This program generates a page allowing a web user to retrieve database entries from a local SRS in two styles: html and raw. Other database engines can be used to implement te same interfase.

At this stage, on unique identifier queries are supported. Free text searches returning more than one entry per query term are not in these specs.

In its default setup, type one or more EMBL accession numbers (e.g. J00231), entry name (e.g. BUM) or sequence version into the seach dialog to retieve hypertext linked enties.

Note that for practical reasons only the first 50 identifiers submitted are processed.

Additional input is needed to change the sequence format or suppress the HTML tags. The styles are html and raw. In future there might be additional styles (e.g. xml). Currently XML is a 'raw' format used by Medline.
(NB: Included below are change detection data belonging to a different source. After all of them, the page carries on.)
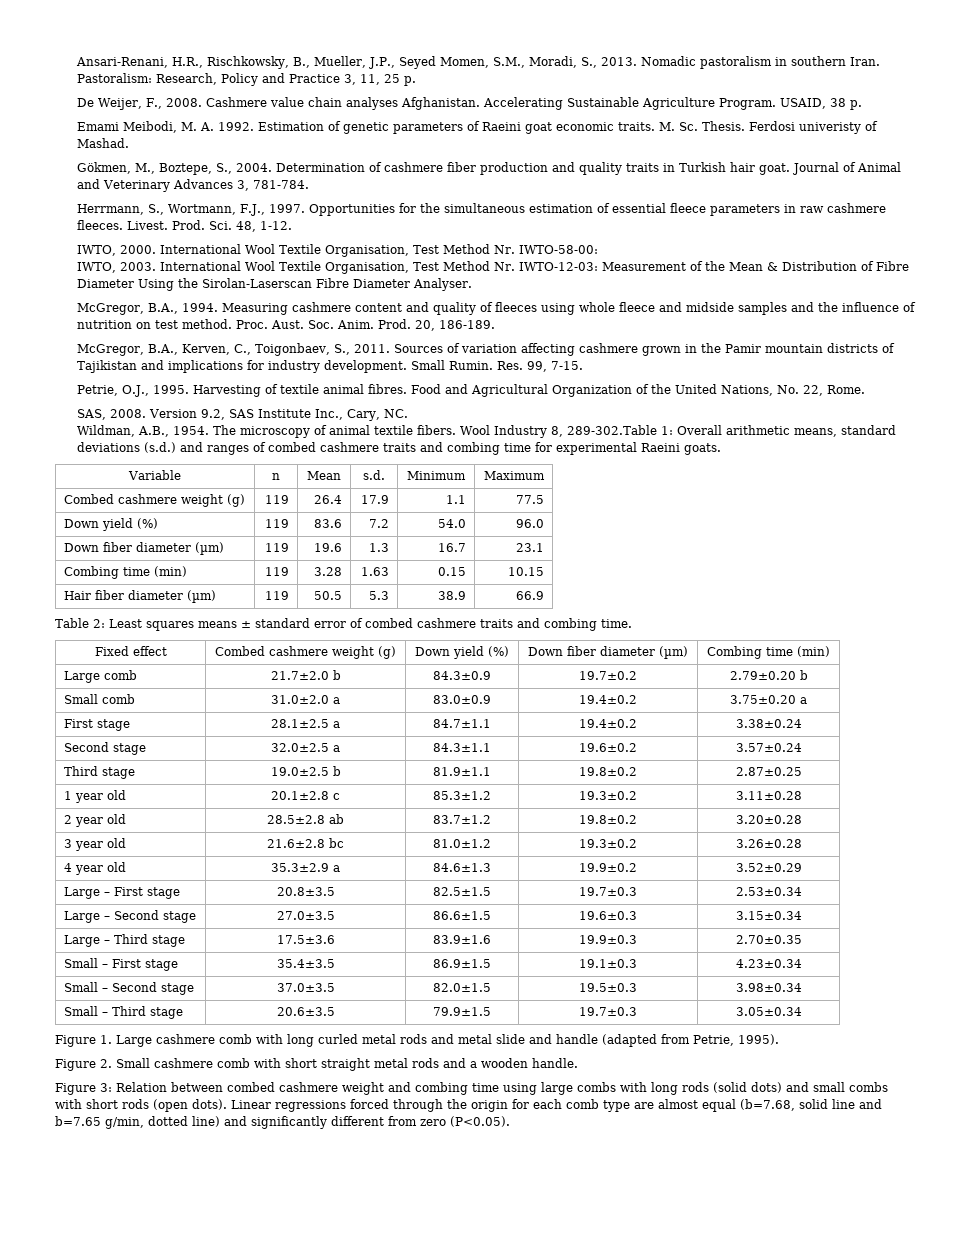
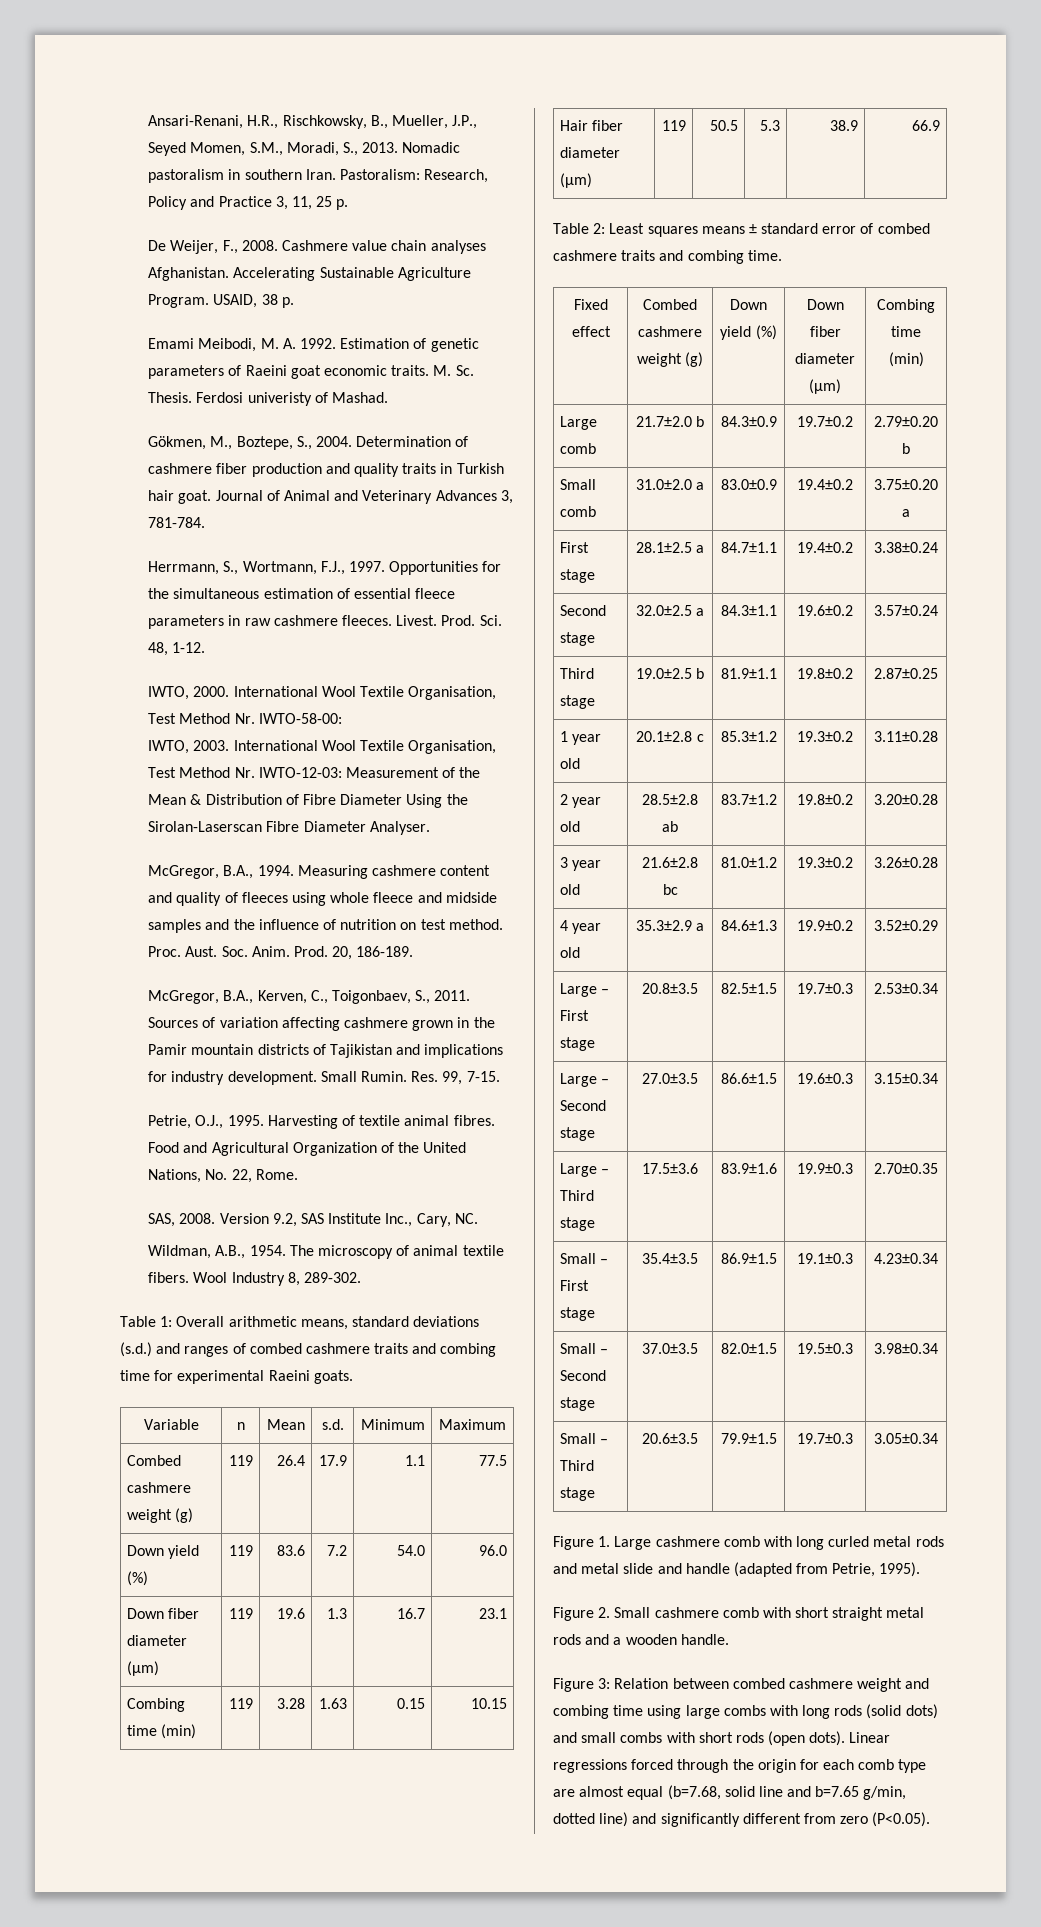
- Wool Industry 8, 289-302.Table 1: Overall arithmetic means, standard deviations (s.d.) and ranges of combed cashmere traits and combing time for experimental Raeini goats.
+ Wool Industry 8, 289-302.
+ Table 1: Overall arithmetic means, standard deviations (s.d.) and ranges of combed cashmere traits and combing time for experimental Raeini goats.

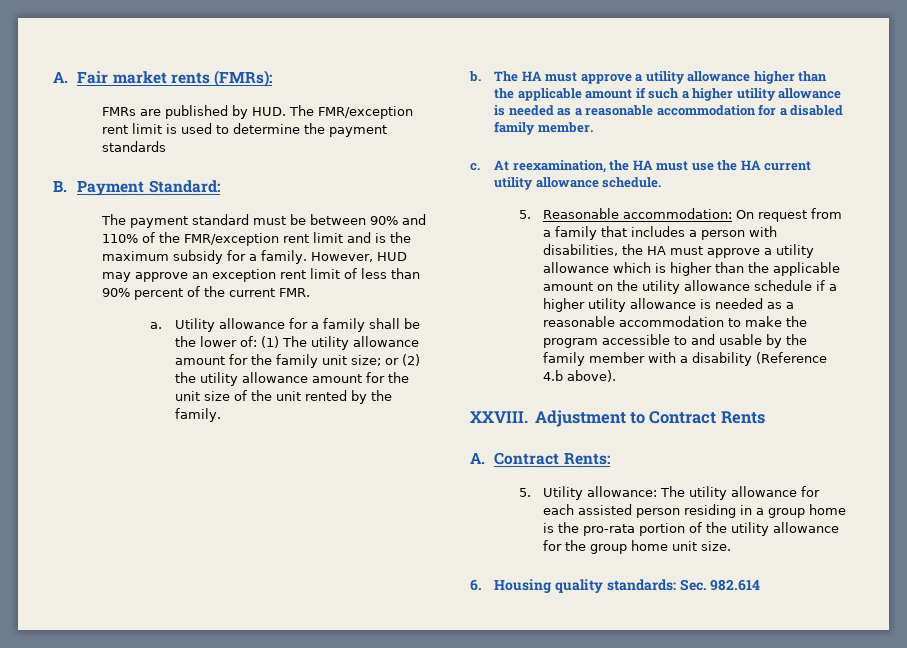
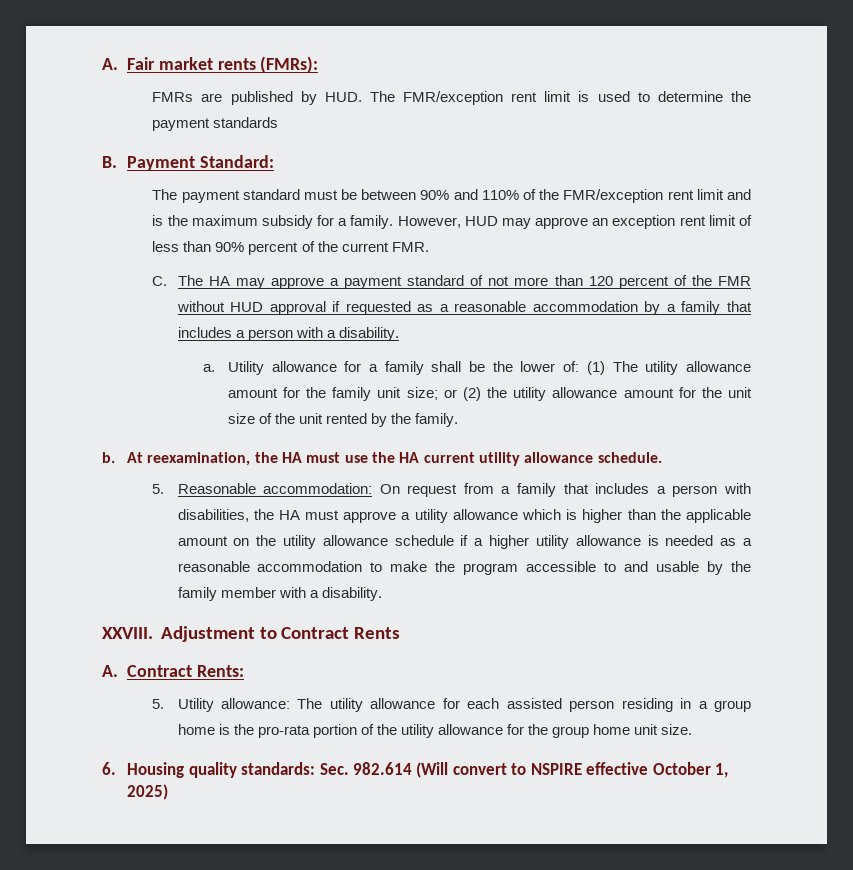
+ C. The HA may approve a payment standard of not more than 120 percent of the FMR without HUD approval if requested as a reasonable accommodation by a family that includes a person with a disability.
- The HA must approve a utility allowance higher than the applicable amount if such a higher utility allowance is needed as a reasonable accommodation for a disabled family member.
- c.
- 5. Reasonable accommodation: On request from a family that includes a person with disabilities, the HA must approve a utility allowance which is higher than the applicable amount on the utility allowance schedule if a higher utility allowance is needed as a reasonable accommodation to make the program accessible to and usable by the family member with a disability (Reference 4.b above).
+ 5. Reasonable accommodation: On request from a family that includes a person with disabilities, the HA must approve a utility allowance which is higher than the applicable amount on the utility allowance schedule if a higher utility allowance is needed as a reasonable accommodation to make the program accessible to and usable by the family member with a disability.
- 6. Housing quality standards: Sec. 982.614
+ 6. Housing quality standards: Sec. 982.614 (Will convert to NSPIRE effective October 1, 2025)

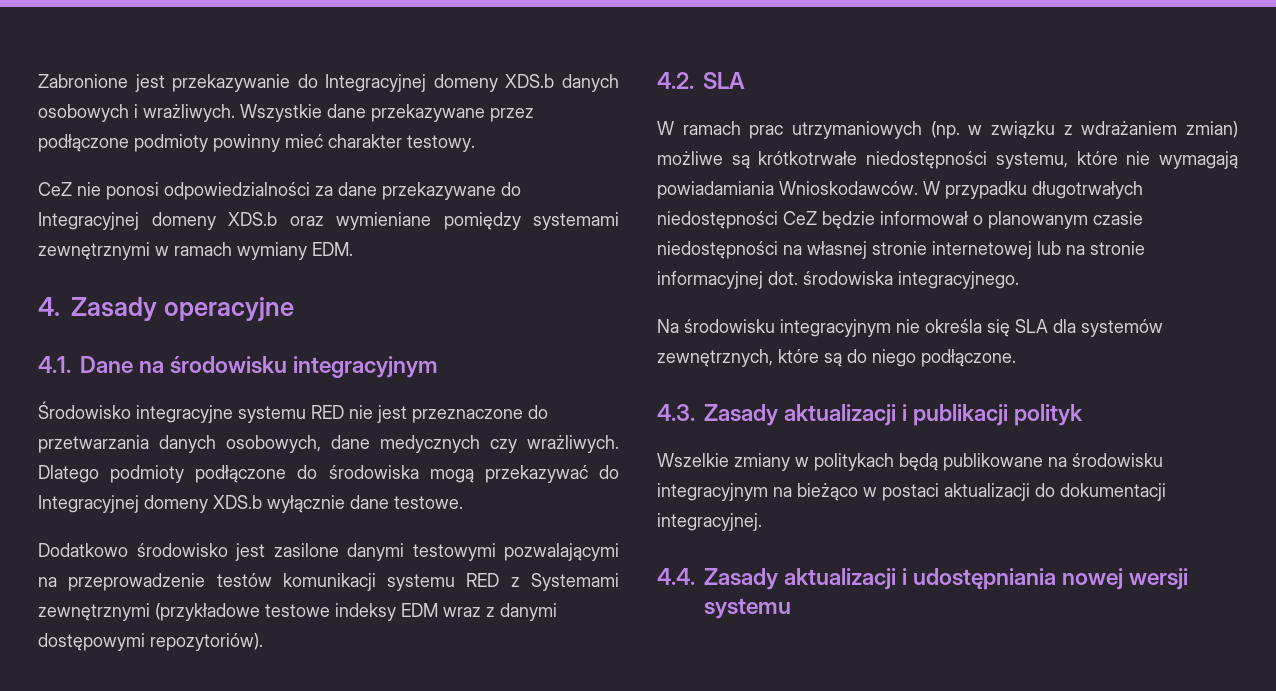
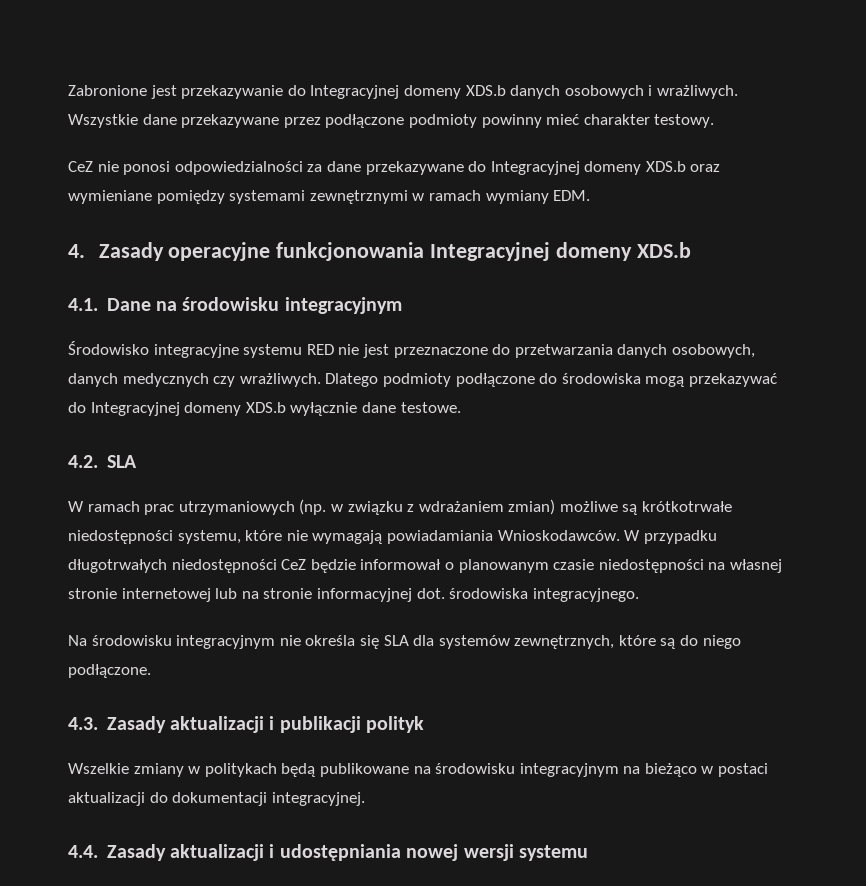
- 4. Zasady operacyjne
+ 4. Zasady operacyjne funkcjonowania Integracyjnej domeny XDS.b
- Środowisko integracyjne systemu RED nie jest przeznaczone do przetwarzania danych osobowych, dane medycznych czy wrażliwych.
+ Środowisko integracyjne systemu RED nie jest przeznaczone do przetwarzania danych osobowych, danych medycznych czy wrażliwych.
- Dodatkowo środowisko jest zasilone danymi testowymi pozwalającymi na przeprowadzenie testów komunikacji systemu RED z Systemami zewnętrznymi (przykładowe testowe indeksy EDM wraz z danymi dostępowymi repozytoriów).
Each style is implemented as a separate subroutine.

MAINTANENCE

A new database can be added simply by adding a new entry in the global hash %IDS. Additionally, if the database defines new formats add an entry for each of them into the hash %IDMATCH. After modifying the hash, run this script from command line for some sanity checks with parameter debug set to true (e.g. dbfetch debug=1 ).

Finally, the user interface needs to be updated in the print_prompt subroutine.

VERSIONS

Version 3 uses EBI SRS server 6.1.3. That server is able to merge release and update libraries automatically which makes this script simpler. The other significant change is the way sequence versions are indexed. They used to be indexed together with the string accession (e.g. 'J00231.1'). Now they are indexed as integers (e.g. '1').

Version 3.1 changes the command line interface. To get the debug information use attribute 'debug' set to true. Also, it uses File::Temp module to create temporary files securely.

Version 3.2 fixes fasta format parsing to get the entry id.

Version 3.3. Adds RefSeq to the database list.

Version 3.4. Make this compliant to BioFetch specs.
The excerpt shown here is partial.